A final hold is scheduled at the T-minus 4 minute mark. That pause will give everyone a chance to finish any late work and assess the status of the rocket, payload, Range and weather before proceeding into the last moments of the countdown.
The unclassified launch period extends to 2:45 p.m. EDT (1845 GMT).
Liftoff of the Orbital Test Vehicle mission No. 4 is slated for some time after 10:45 a.m. EDT. The exact time remains classified until launch morning.
The 20-story-tall booster was wheeled out aboard a mobile platform, emerging from the assembly building where the rocket’s two stages and the payload were integrated over the past few weeks.
The slow drive from the 30-story Vertical Integration Facility to the launch pad, which began shortly after 9 a.m., used a pair of specially-made “trackmobiles” to carry the rocket’s 1.4-million pound mobile launching platform along rail tracks for the 1,800-foot trip.
The launch will deliver the X-37B into a low-Earth orbit. Deployment of the spacecraft occurs less than 20 minutes after liftoff.
On Monday, officials from United Launch Alliance and the Air Force gathered for the Launch Readiness Review. All systems were verified ready to proceed with today's rollout and the start of launch pad operations.
The rocket is flying the 501 vehicle configuration for the sixth time in 54 flights. The version features two stages and a five-meter-diameter nose cone. It is powered off the launch pad by an RD AMROSS RD-180 main engine. The Centaur upper stage is equipped with an Aerojet Rocketdyne RL10.

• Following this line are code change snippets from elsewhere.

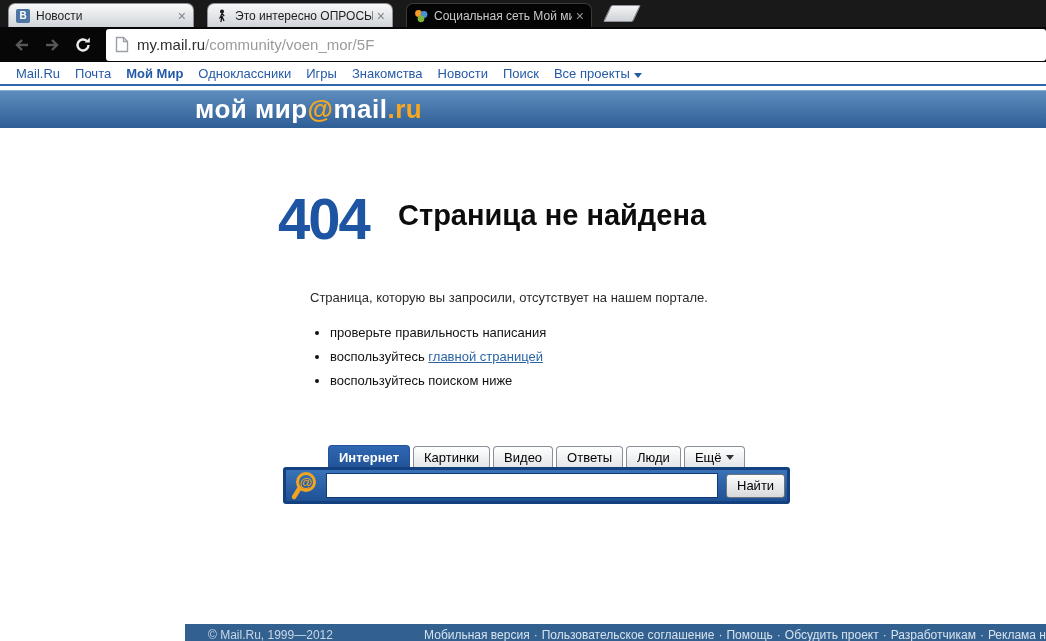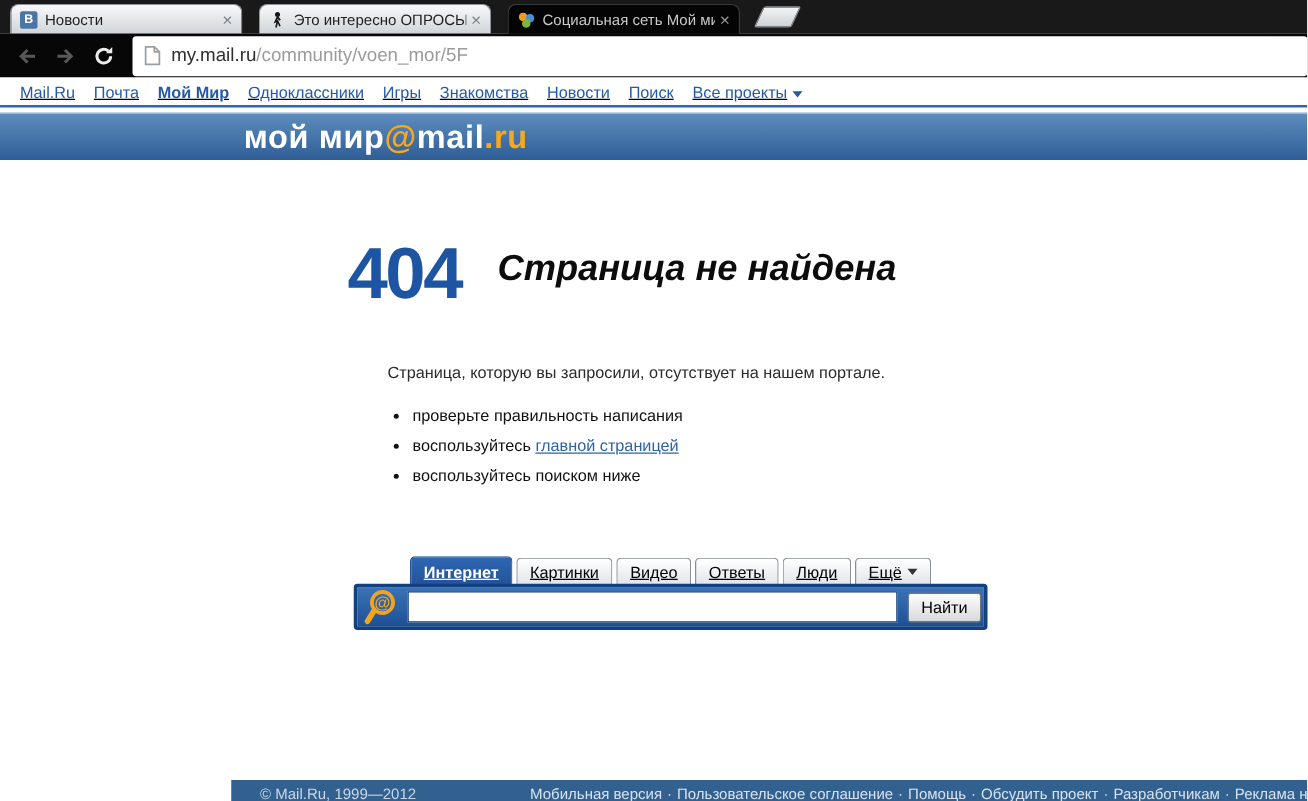"Mail.Ru" .site-nav { text-decoration: underline -> none }
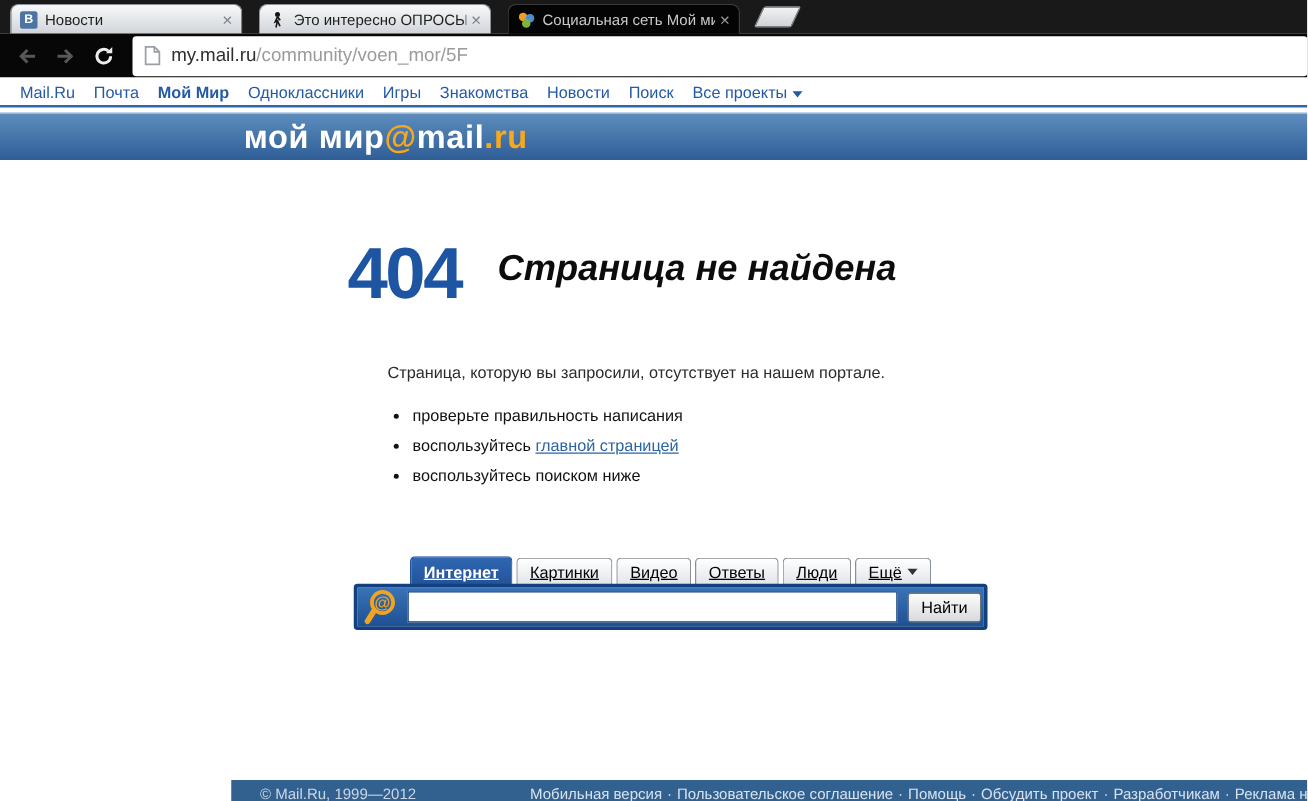"Страница не найдена" .err-title { font-style: italic -> none }
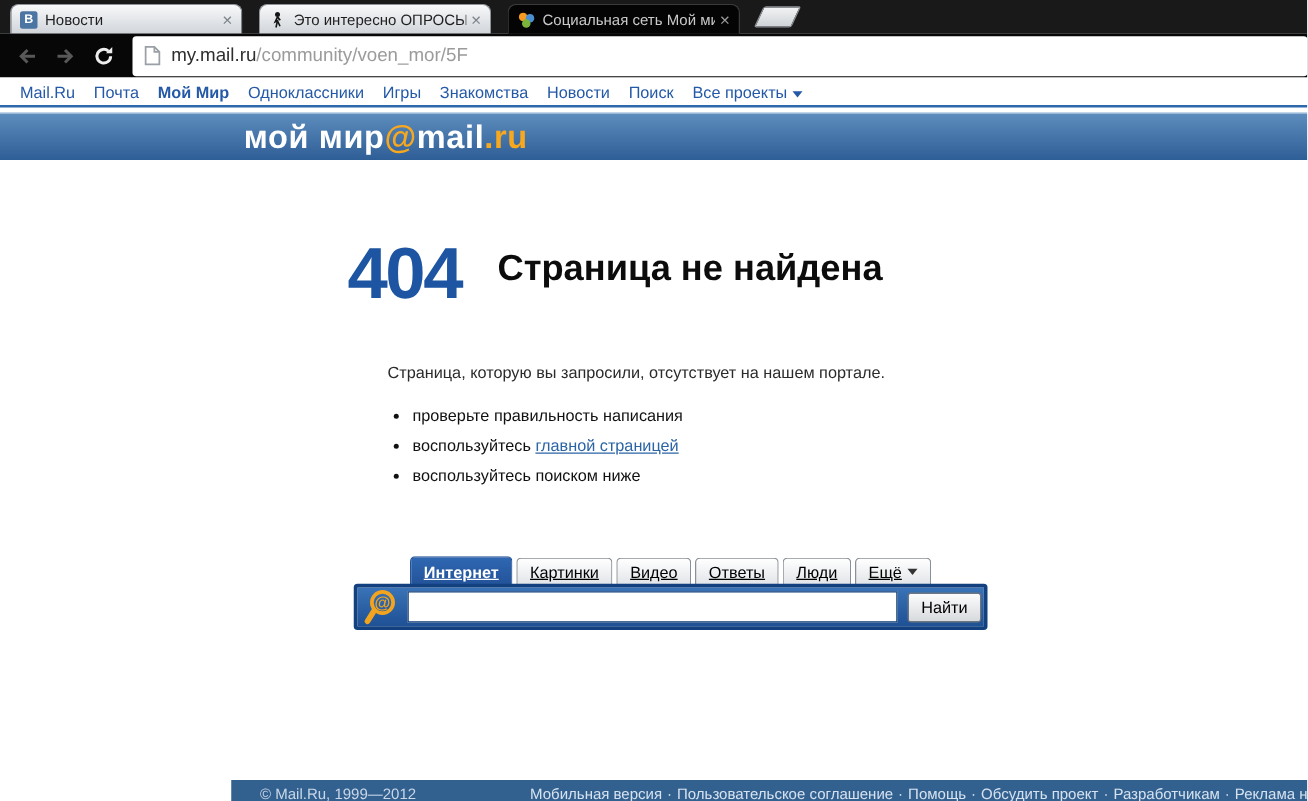"Интернет" .stab { text-decoration: underline -> none }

Countdown clocks begin ticking seven hours before launch, leading to activation of the rocket, final testing and system preps.
The day’s launch period begins at 10:45 a.m.and closes at 2:45 p.m. EDT. The usable launch window, which remains classified, falls within that broad, four-hour period.
There is a 60 percent chance of acceptable weather, with conditions expected to be more favorable earlier in the period than later.
It will be the fourth flight of the military’s X-37B program, also known as Orbital Test Vehicle mission No. 4. The project is run inside the Pentagon at the Rapid Capabilities Office.
Liftoff is scheduled for some time during a four-hour, unclassified period that extends from 10:45 a.m. to 2:45 p.m. EDT (1445-1845 GMT) from Complex 41 at Cape Canaveral Air Force Station in Florida. The actual target time will be announced on launch day.